* [Your goal]:
Give an exact copy of the lines of the records below, starting at the line containing "ordered by: Karin Johansson -> Erik Larsson" and running to the end.

* [Available data]:
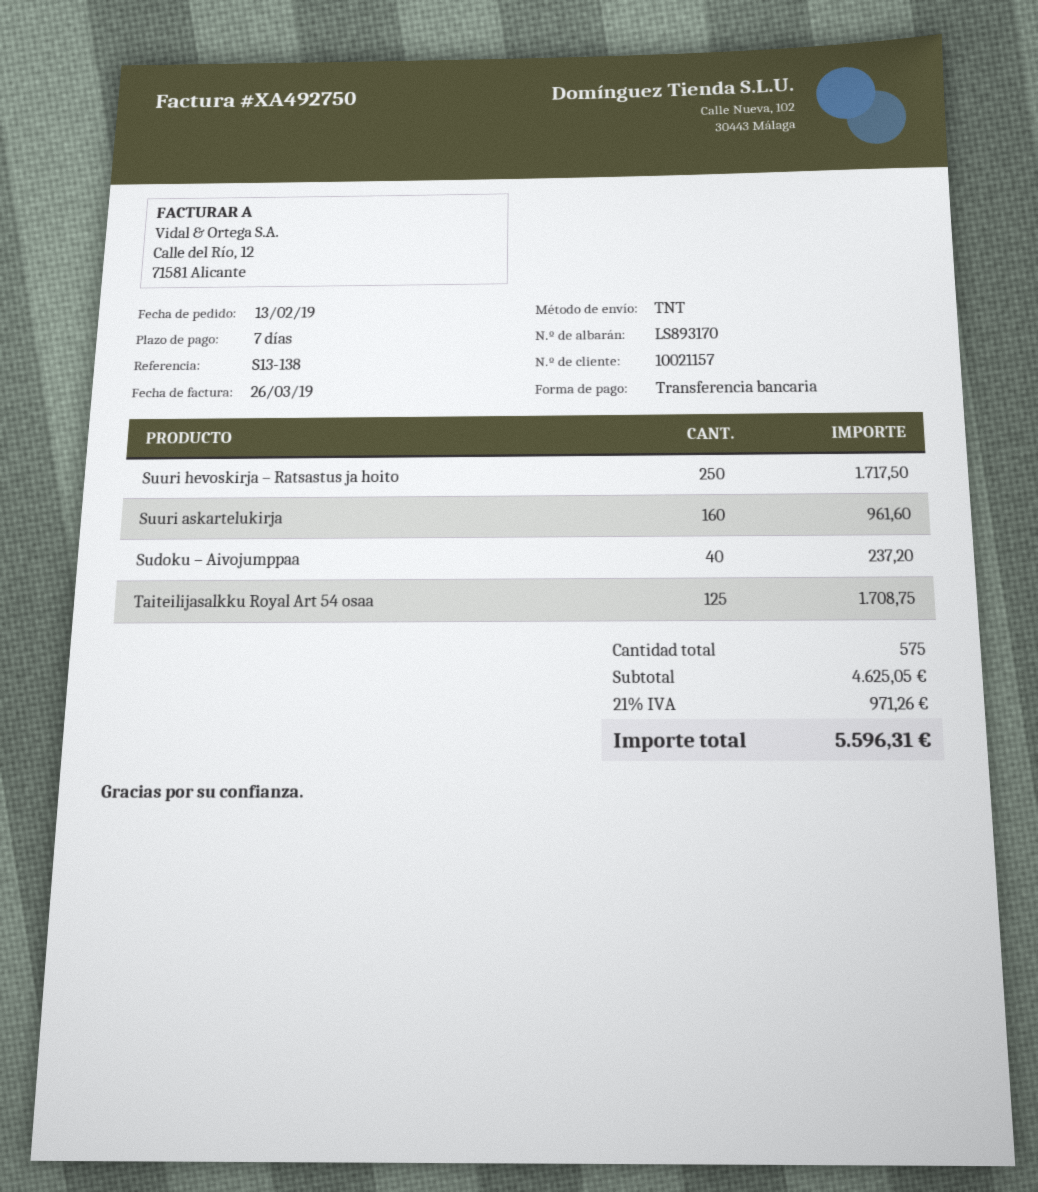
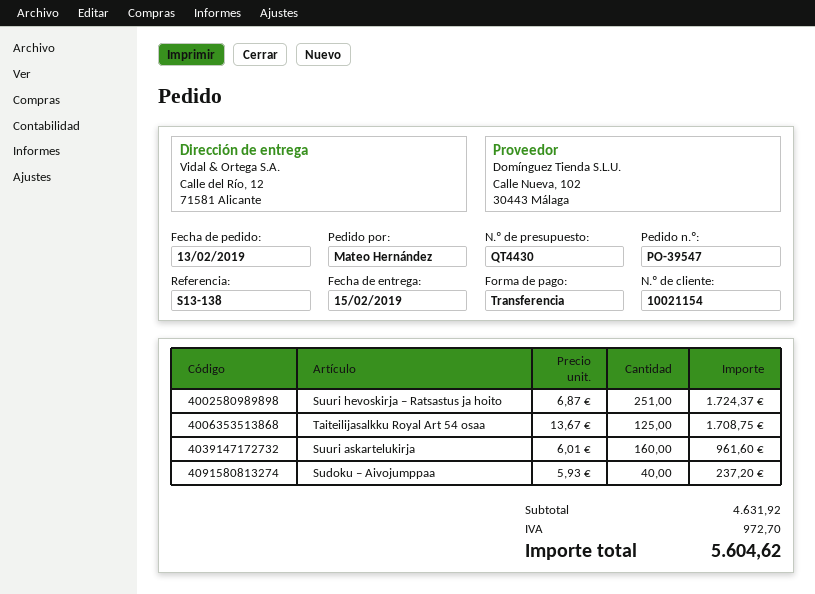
customer number: 10021157 -> 10021154
Suuri hevoskirja – Ratsastus ja hoito: 250 for 1717.50 -> 251 for 1724.37
subtotal: 4625.05 -> 4631.92
tax: 971.26 -> 972.70
total: 5596.31 -> 5604.62

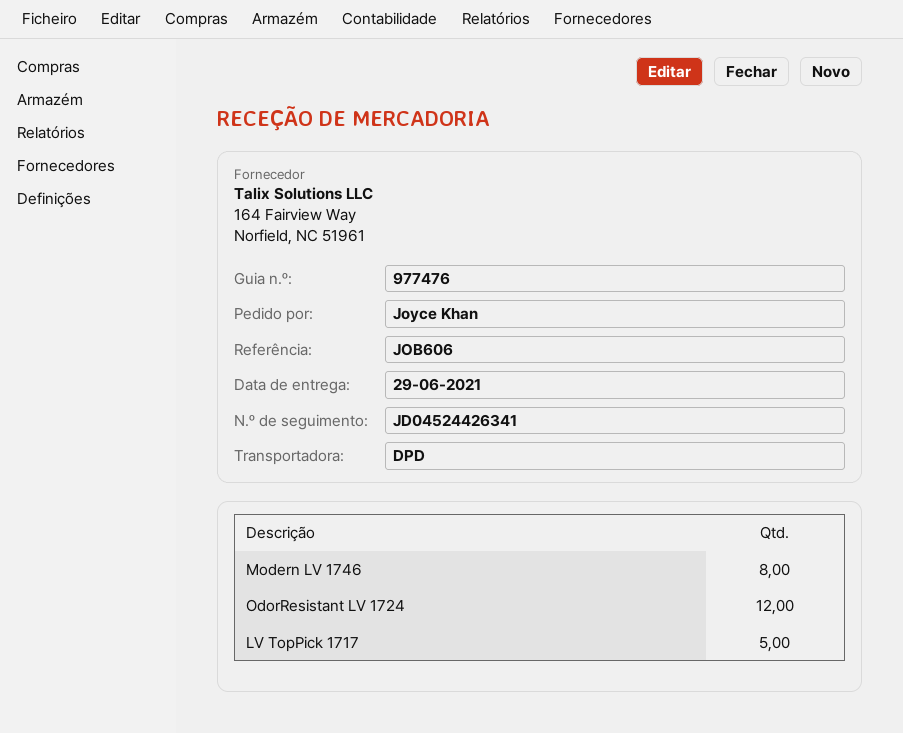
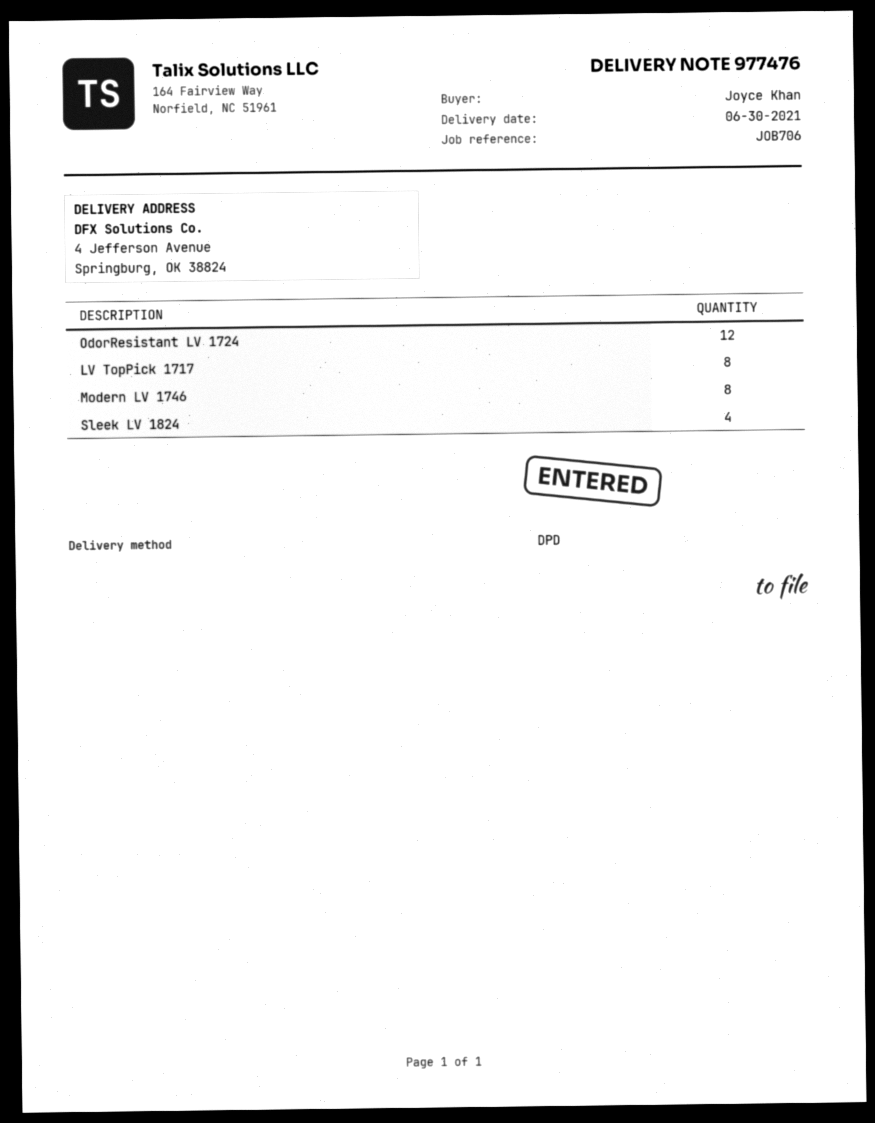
delivery date: 2021-06-29 -> 2021-06-30
reference: JOB606 -> JOB706
LV TopPick 1717: 5 -> 8
Sleek LV 1824: none -> 4

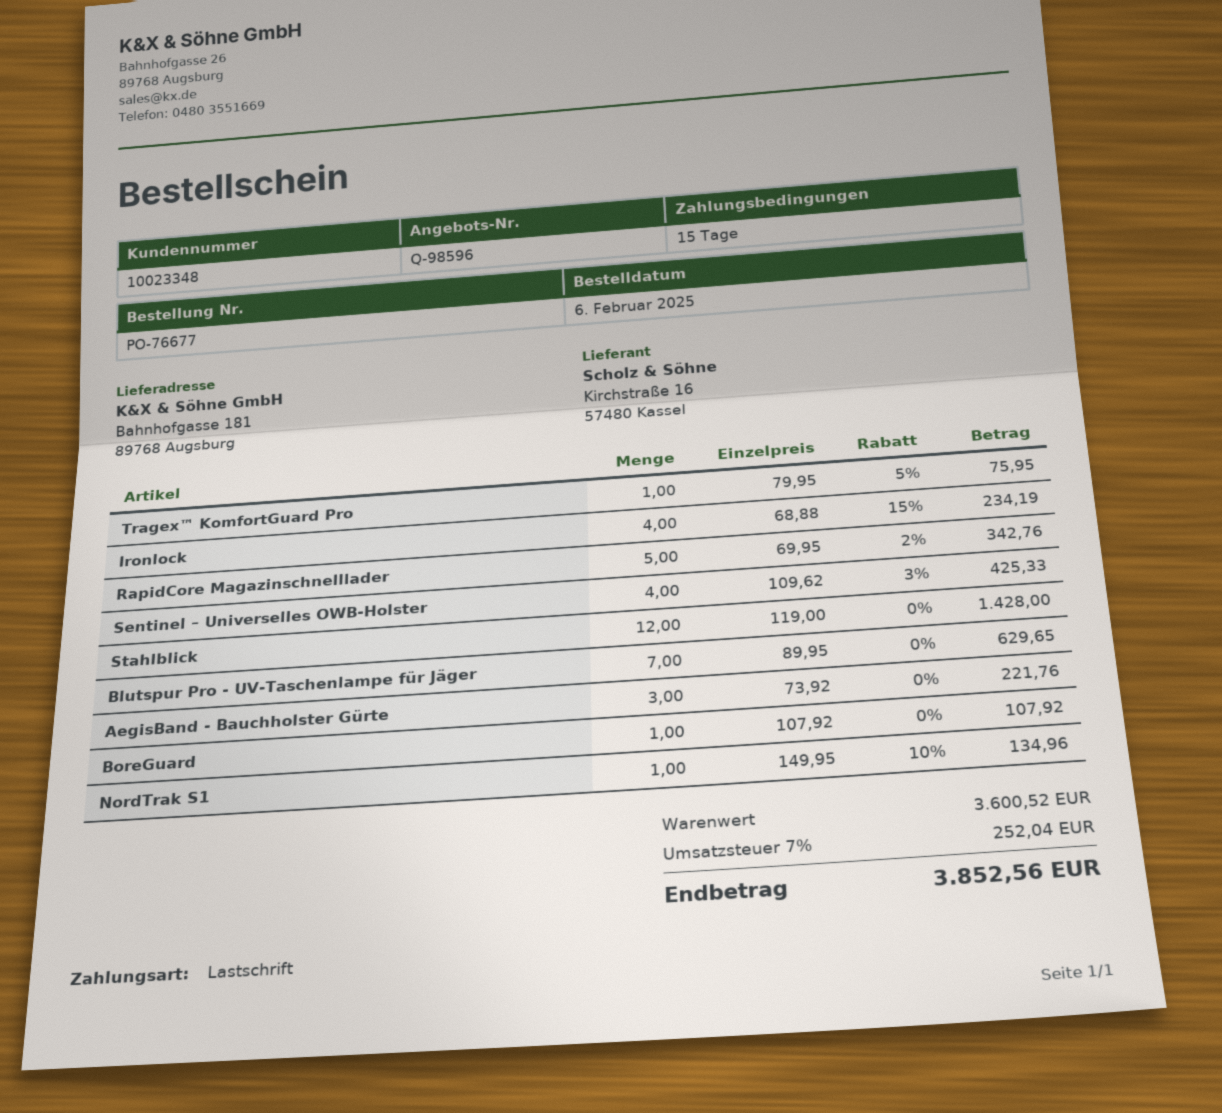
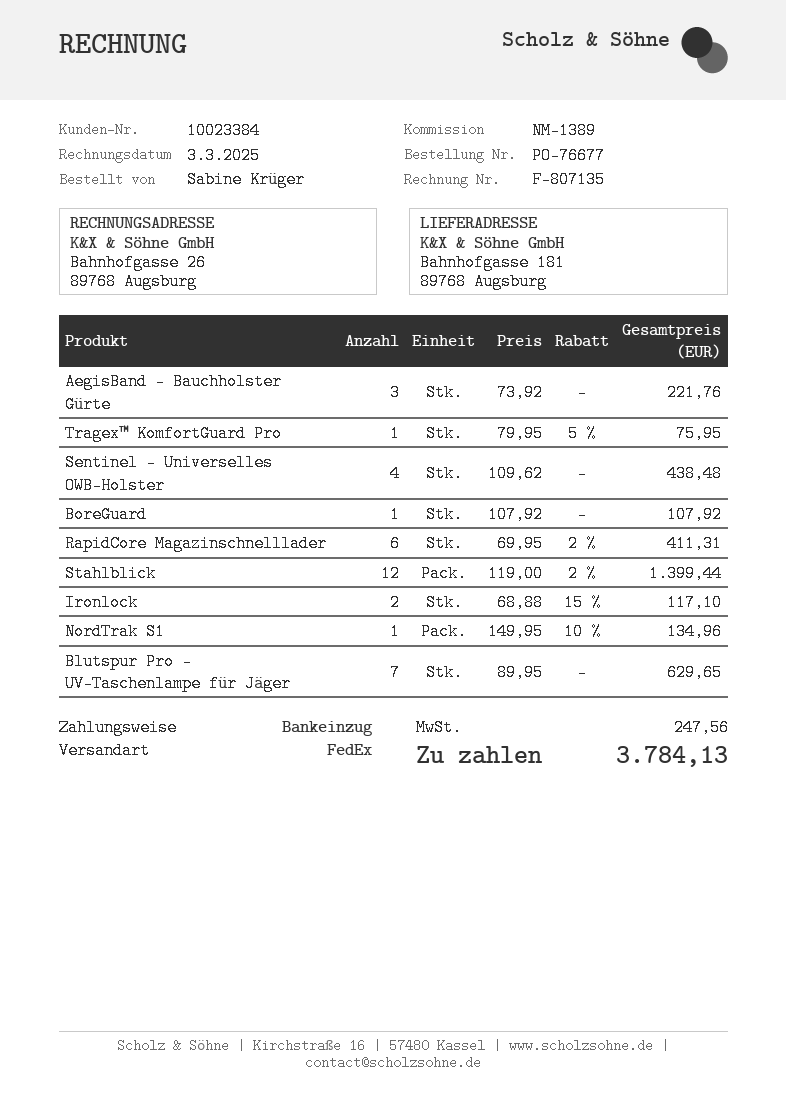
customer number: 10023348 -> 10023384
Ironlock: 4 x 68.88 - 15% = 234.19 -> 2 x 68.88 - 15% = 117.10
RapidCore Magazinschnelllader: 5 x 69.95 - 2% = 342.76 -> 6 x 69.95 - 2% = 411.31
Sentinel – Universelles OWB-Holster: 4 x 109.62 - 3% = 425.33 -> 4 x 109.62 = 438.48
Stahlblick: 12 x 119.00 = 1428.00 -> 12 x 119.00 - 2% = 1399.44
tax: 252.04 -> 247.56
total: 3852.56 -> 3784.13

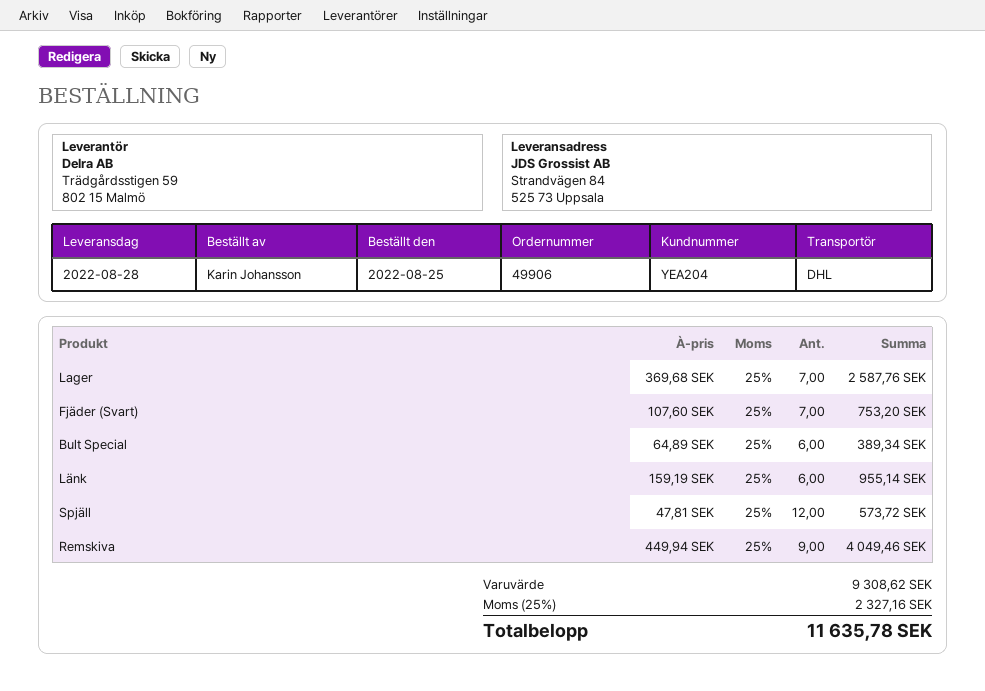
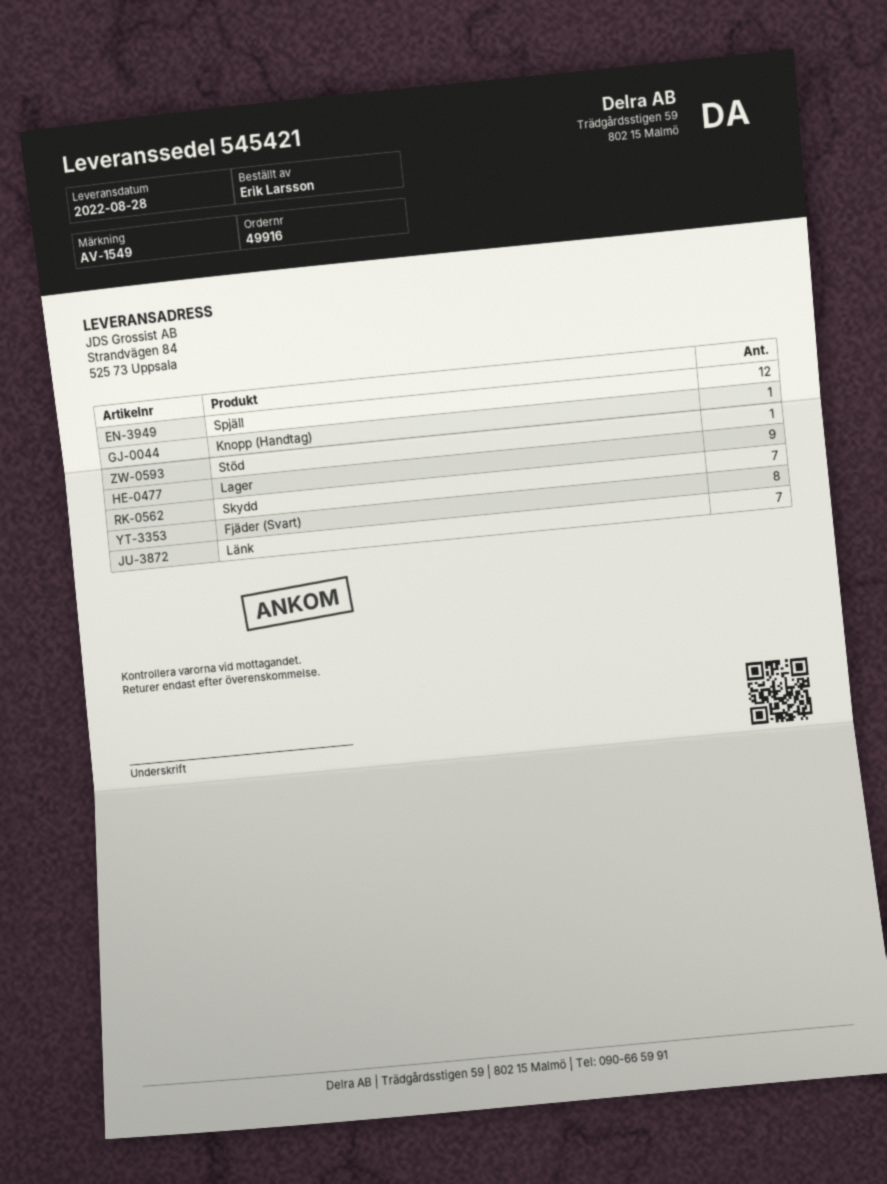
order number: 49906 -> 49916
ordered by: Karin Johansson -> Erik Larsson
Lager: 7 -> 9
Fjäder (Svart): 7 -> 8
Bult Special: 6 -> none
Länk: 6 -> 7
Remskiva: 9 -> none
Knopp (Handtag): none -> 1
Stöd: none -> 1
Skydd: none -> 7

* [Answer section]:
ordered by: Karin Johansson -> Erik Larsson
Lager: 7 -> 9
Fjäder (Svart): 7 -> 8
Bult Special: 6 -> none
Länk: 6 -> 7
Remskiva: 9 -> none
Knopp (Handtag): none -> 1
Stöd: none -> 1
Skydd: none -> 7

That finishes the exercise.